Anche su questo aspetto si concentra il lavoro di Abi-Esber e dei suoi colleghi: secondo loro il motivo della mancata critica non è solo il timore di creare imbarazzo nell'altra persona, ma anche la sottovalutazione dell'impatto positivo che il loro intervento potrebbe avere. In altre parole, non pensiamo che la nostra azione possa avere un effetto particolare nella vita altrui, quindi evitiamo di compiere uno sforzo in questa direzione. Ricapitolando, secondo l'ipotesi dei ricercatori sarebbero tre le variabili che, anche senza pensarci troppo, ostacolano le nostre critiche costruttive: da una parte valutiamo lo svantaggio che potrebbe derivarcene (sia nell'ottica dello sforzo sia utilizzando il criterio di ricerca della popolarità), mentre sull'altro piatto della bilancia mettiamo i vantaggi che secondo noi le persone guadagnerebbero, e li reputiamo esigui, specie se rapportati al disagio che potremmo creare in prima battuta, quindi il primo piatto va a fondo. Per finire, alcune persone sono effettivamente restie ad accettare critiche, quindi proiettano questa loro idiosincrasia sull'interlocutore, che invece magari le riterrebbe utili. Per tutti questi motivi sottostimiamo il desiderio degli altri di ricevere suggerimenti, anche critici: ci è più comodo e ci risparmia molti problemi.

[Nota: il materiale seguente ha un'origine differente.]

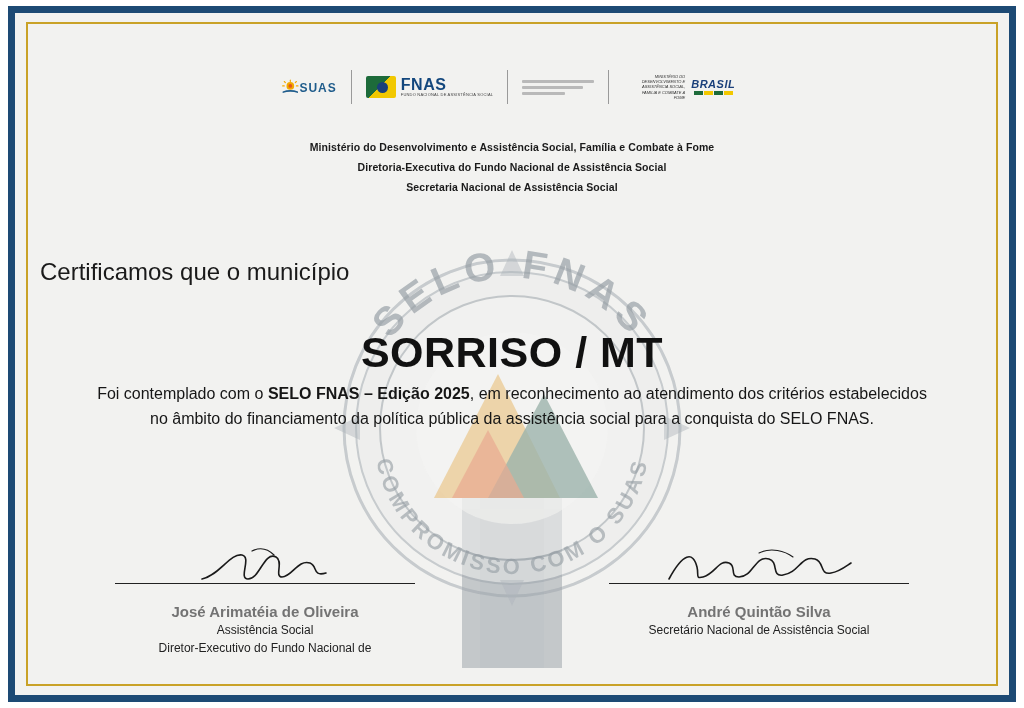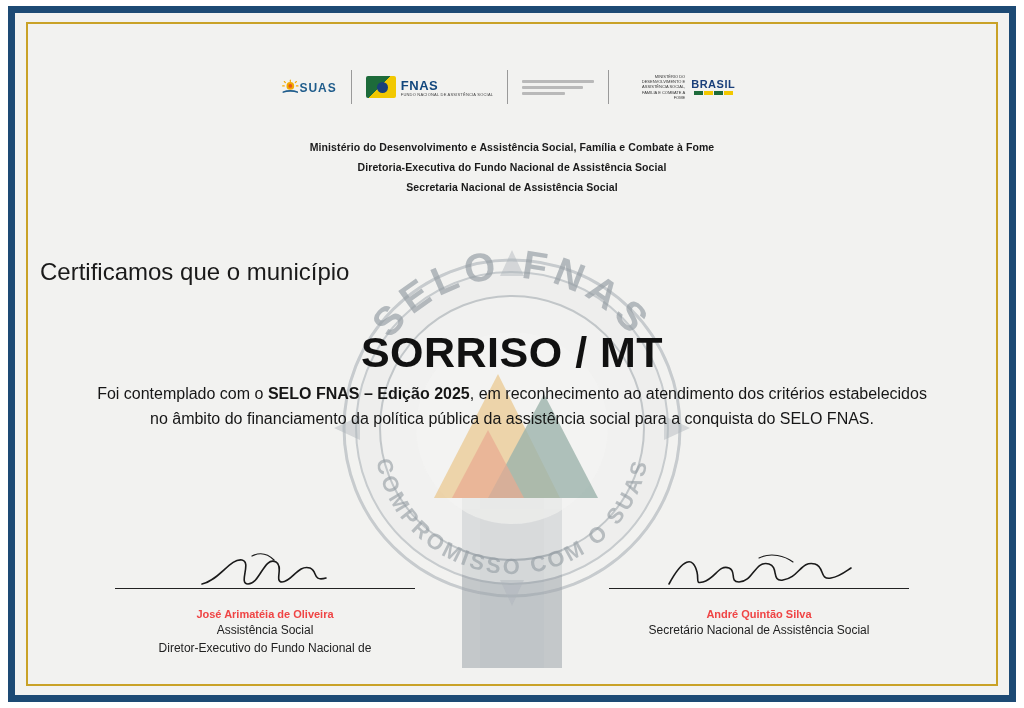"FNAS" .fnas-text .big { font-size: 13px -> 16px }
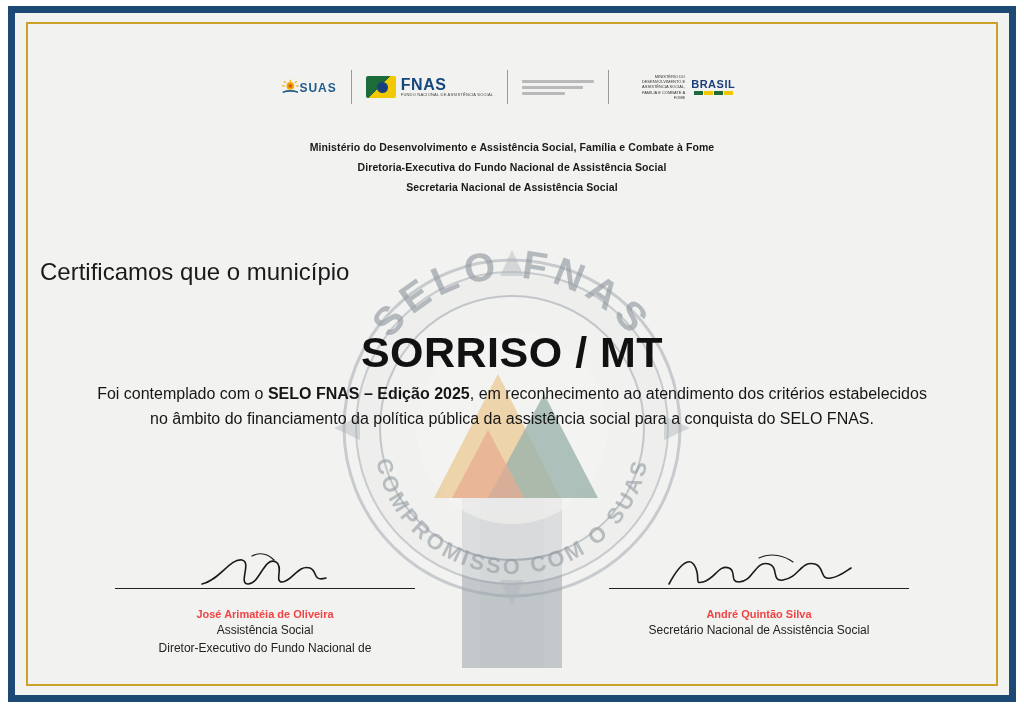"BRASIL" .gov-row { font-style: none -> italic }
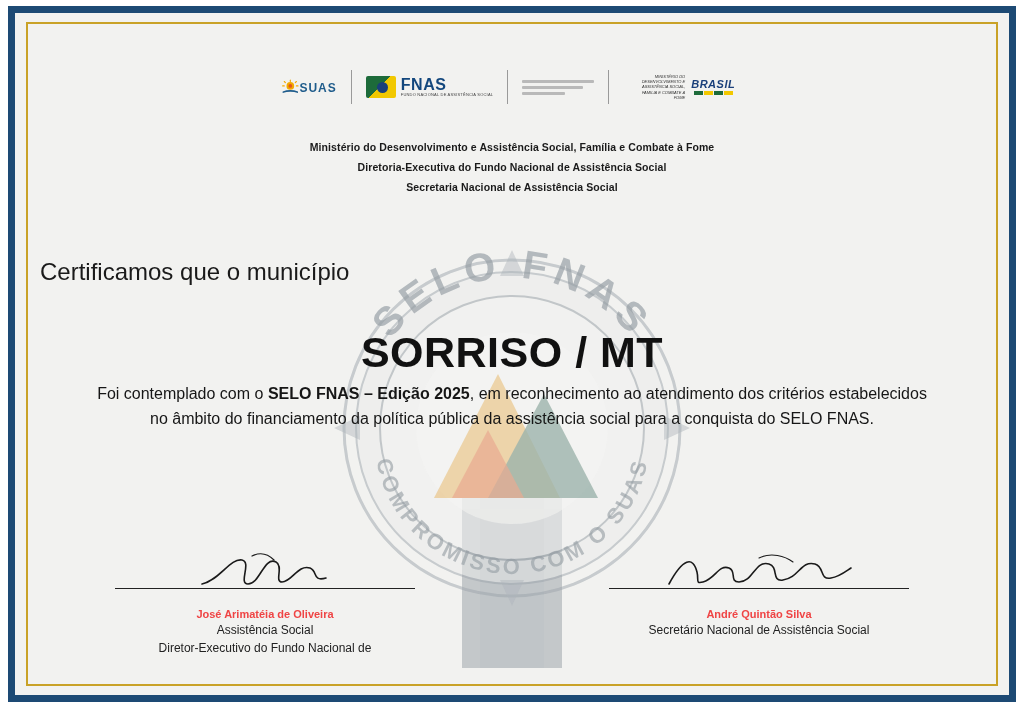"José Arimatéia de Oliveira" .sign-name { color: #ef4444 -> #737373; font-size: 11px -> 15px }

In conclusione: il valore della critica è molto più chiaro a chi la deve ricevere che a chi è in condizione di fornirla. Come si può uscire da questo gap? In modo relativamente semplice: i ricercatori, infatti, hanno notato che i soggetti diventavano più propensi a dare i feedback quando venivano invitati a mettersi nei panni degli interlocutori, proprio perché in questo modo diventava chiaro sia l'effetto positivo di una critica costruttiva sia il desiderio di riceverla. In caso di difficoltà, quindi, si può utilizzare questa tecnica per ottenere i tanto agognati suggerimenti per migliorare il nostro lavoro. Nel caso delle macchie, invece, non possiamo certo chiedere in continuazione se per caso le nostre camicie non sono immacolate, perché risulteremmo un po' pesanti. Anche qui, però, la soluzione è dietro l'angolo: ci si può guardare allo specchio, ma se non ce n'è uno a portata di mano la telecamera frontale del cellulare farà comunque un buon lavoro.